■ **AIM OF THE TASK**: Reproduce each entry exactly as written.

RECORDS FOR THIS TASK START

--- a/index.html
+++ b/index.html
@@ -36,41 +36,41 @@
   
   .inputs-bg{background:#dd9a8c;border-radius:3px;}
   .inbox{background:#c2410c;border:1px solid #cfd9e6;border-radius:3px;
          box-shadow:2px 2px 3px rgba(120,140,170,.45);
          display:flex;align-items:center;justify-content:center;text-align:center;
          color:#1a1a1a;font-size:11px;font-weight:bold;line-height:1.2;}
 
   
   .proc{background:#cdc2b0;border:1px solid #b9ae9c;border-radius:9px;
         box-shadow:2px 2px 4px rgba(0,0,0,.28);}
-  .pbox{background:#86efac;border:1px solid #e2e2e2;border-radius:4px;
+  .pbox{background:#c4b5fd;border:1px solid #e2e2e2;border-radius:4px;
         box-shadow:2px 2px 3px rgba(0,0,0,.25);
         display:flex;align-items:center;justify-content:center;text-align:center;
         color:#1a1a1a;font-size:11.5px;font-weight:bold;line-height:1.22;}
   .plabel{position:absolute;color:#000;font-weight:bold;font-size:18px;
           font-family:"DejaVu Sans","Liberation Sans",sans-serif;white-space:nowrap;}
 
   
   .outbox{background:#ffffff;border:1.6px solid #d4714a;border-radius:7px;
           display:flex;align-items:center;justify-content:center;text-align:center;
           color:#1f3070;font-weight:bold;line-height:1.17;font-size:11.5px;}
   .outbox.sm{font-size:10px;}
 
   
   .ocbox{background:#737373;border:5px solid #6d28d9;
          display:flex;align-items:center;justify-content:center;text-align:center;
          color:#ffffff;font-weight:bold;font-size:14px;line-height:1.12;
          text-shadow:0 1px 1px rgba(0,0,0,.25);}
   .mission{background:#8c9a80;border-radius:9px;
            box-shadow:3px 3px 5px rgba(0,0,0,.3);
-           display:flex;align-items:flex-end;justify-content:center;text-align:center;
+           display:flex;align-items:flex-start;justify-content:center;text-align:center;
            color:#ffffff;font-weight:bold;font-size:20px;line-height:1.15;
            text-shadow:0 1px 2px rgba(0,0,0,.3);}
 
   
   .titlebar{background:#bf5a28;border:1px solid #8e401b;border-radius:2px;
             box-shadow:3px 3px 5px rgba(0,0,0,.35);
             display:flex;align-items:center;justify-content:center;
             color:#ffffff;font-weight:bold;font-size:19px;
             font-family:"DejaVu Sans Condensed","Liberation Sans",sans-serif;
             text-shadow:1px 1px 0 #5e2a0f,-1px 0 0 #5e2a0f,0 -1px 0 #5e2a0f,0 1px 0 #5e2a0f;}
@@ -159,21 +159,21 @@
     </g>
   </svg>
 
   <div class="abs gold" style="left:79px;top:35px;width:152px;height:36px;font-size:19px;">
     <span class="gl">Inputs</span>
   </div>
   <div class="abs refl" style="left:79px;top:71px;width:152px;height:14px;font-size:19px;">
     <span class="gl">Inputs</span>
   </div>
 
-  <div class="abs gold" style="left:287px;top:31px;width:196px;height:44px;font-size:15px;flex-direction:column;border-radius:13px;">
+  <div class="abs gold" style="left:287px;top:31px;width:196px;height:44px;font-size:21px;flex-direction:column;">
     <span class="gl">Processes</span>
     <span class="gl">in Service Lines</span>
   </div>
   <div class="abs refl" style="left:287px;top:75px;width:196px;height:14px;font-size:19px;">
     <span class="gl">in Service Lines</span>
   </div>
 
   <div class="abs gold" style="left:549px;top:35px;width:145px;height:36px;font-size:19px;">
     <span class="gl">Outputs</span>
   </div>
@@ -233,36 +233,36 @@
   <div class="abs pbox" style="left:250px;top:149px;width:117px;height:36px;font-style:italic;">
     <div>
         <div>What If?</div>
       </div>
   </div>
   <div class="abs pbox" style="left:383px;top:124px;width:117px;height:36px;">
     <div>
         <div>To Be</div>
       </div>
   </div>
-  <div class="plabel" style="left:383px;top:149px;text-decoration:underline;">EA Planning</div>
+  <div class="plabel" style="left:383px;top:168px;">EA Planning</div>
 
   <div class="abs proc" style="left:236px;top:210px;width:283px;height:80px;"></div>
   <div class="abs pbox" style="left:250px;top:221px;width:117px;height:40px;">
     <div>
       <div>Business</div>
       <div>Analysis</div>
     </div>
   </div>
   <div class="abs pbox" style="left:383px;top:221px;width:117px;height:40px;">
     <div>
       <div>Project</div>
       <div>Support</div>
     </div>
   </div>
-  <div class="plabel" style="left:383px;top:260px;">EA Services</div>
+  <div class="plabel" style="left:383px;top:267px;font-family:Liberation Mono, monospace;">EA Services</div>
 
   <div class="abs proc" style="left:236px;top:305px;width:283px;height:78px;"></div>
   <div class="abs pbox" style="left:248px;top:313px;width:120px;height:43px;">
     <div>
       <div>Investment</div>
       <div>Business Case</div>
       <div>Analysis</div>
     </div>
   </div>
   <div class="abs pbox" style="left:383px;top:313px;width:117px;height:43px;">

RECORDS FOR THIS TASK END

■ **SOLUTION TO THE EXERCISE**:
--- a/index.html
+++ b/index.html
@@ -36,41 +36,41 @@
   
   .inputs-bg{background:#dd9a8c;border-radius:3px;}
   .inbox{background:#c2410c;border:1px solid #cfd9e6;border-radius:3px;
          box-shadow:2px 2px 3px rgba(120,140,170,.45);
          display:flex;align-items:center;justify-content:center;text-align:center;
          color:#1a1a1a;font-size:11px;font-weight:bold;line-height:1.2;}
 
   
   .proc{background:#cdc2b0;border:1px solid #b9ae9c;border-radius:9px;
         box-shadow:2px 2px 4px rgba(0,0,0,.28);}
-  .pbox{background:#86efac;border:1px solid #e2e2e2;border-radius:4px;
+  .pbox{background:#c4b5fd;border:1px solid #e2e2e2;border-radius:4px;
         box-shadow:2px 2px 3px rgba(0,0,0,.25);
         display:flex;align-items:center;justify-content:center;text-align:center;
         color:#1a1a1a;font-size:11.5px;font-weight:bold;line-height:1.22;}
   .plabel{position:absolute;color:#000;font-weight:bold;font-size:18px;
           font-family:"DejaVu Sans","Liberation Sans",sans-serif;white-space:nowrap;}
 
   
   .outbox{background:#ffffff;border:1.6px solid #d4714a;border-radius:7px;
           display:flex;align-items:center;justify-content:center;text-align:center;
           color:#1f3070;font-weight:bold;line-height:1.17;font-size:11.5px;}
   .outbox.sm{font-size:10px;}
 
   
   .ocbox{background:#737373;border:5px solid #6d28d9;
          display:flex;align-items:center;justify-content:center;text-align:center;
          color:#ffffff;font-weight:bold;font-size:14px;line-height:1.12;
          text-shadow:0 1px 1px rgba(0,0,0,.25);}
   .mission{background:#8c9a80;border-radius:9px;
            box-shadow:3px 3px 5px rgba(0,0,0,.3);
-           display:flex;align-items:flex-end;justify-content:center;text-align:center;
+           display:flex;align-items:flex-start;justify-content:center;text-align:center;
            color:#ffffff;font-weight:bold;font-size:20px;line-height:1.15;
            text-shadow:0 1px 2px rgba(0,0,0,.3);}
 
   
   .titlebar{background:#bf5a28;border:1px solid #8e401b;border-radius:2px;
             box-shadow:3px 3px 5px rgba(0,0,0,.35);
             display:flex;align-items:center;justify-content:center;
             color:#ffffff;font-weight:bold;font-size:19px;
             font-family:"DejaVu Sans Condensed","Liberation Sans",sans-serif;
             text-shadow:1px 1px 0 #5e2a0f,-1px 0 0 #5e2a0f,0 -1px 0 #5e2a0f,0 1px 0 #5e2a0f;}
@@ -159,21 +159,21 @@
     </g>
   </svg>
 
   <div class="abs gold" style="left:79px;top:35px;width:152px;height:36px;font-size:19px;">
     <span class="gl">Inputs</span>
   </div>
   <div class="abs refl" style="left:79px;top:71px;width:152px;height:14px;font-size:19px;">
     <span class="gl">Inputs</span>
   </div>
 
-  <div class="abs gold" style="left:287px;top:31px;width:196px;height:44px;font-size:15px;flex-direction:column;border-radius:13px;">
+  <div class="abs gold" style="left:287px;top:31px;width:196px;height:44px;font-size:21px;flex-direction:column;">
     <span class="gl">Processes</span>
     <span class="gl">in Service Lines</span>
   </div>
   <div class="abs refl" style="left:287px;top:75px;width:196px;height:14px;font-size:19px;">
     <span class="gl">in Service Lines</span>
   </div>
 
   <div class="abs gold" style="left:549px;top:35px;width:145px;height:36px;font-size:19px;">
     <span class="gl">Outputs</span>
   </div>
@@ -233,36 +233,36 @@
   <div class="abs pbox" style="left:250px;top:149px;width:117px;height:36px;font-style:italic;">
     <div>
         <div>What If?</div>
       </div>
   </div>
   <div class="abs pbox" style="left:383px;top:124px;width:117px;height:36px;">
     <div>
         <div>To Be</div>
       </div>
   </div>
-  <div class="plabel" style="left:383px;top:149px;text-decoration:underline;">EA Planning</div>
+  <div class="plabel" style="left:383px;top:168px;">EA Planning</div>
 
   <div class="abs proc" style="left:236px;top:210px;width:283px;height:80px;"></div>
   <div class="abs pbox" style="left:250px;top:221px;width:117px;height:40px;">
     <div>
       <div>Business</div>
       <div>Analysis</div>
     </div>
   </div>
   <div class="abs pbox" style="left:383px;top:221px;width:117px;height:40px;">
     <div>
       <div>Project</div>
       <div>Support</div>
     </div>
   </div>
-  <div class="plabel" style="left:383px;top:260px;">EA Services</div>
+  <div class="plabel" style="left:383px;top:267px;font-family:Liberation Mono, monospace;">EA Services</div>
 
   <div class="abs proc" style="left:236px;top:305px;width:283px;height:78px;"></div>
   <div class="abs pbox" style="left:248px;top:313px;width:120px;height:43px;">
     <div>
       <div>Investment</div>
       <div>Business Case</div>
       <div>Analysis</div>
     </div>
   </div>
   <div class="abs pbox" style="left:383px;top:313px;width:117px;height:43px;">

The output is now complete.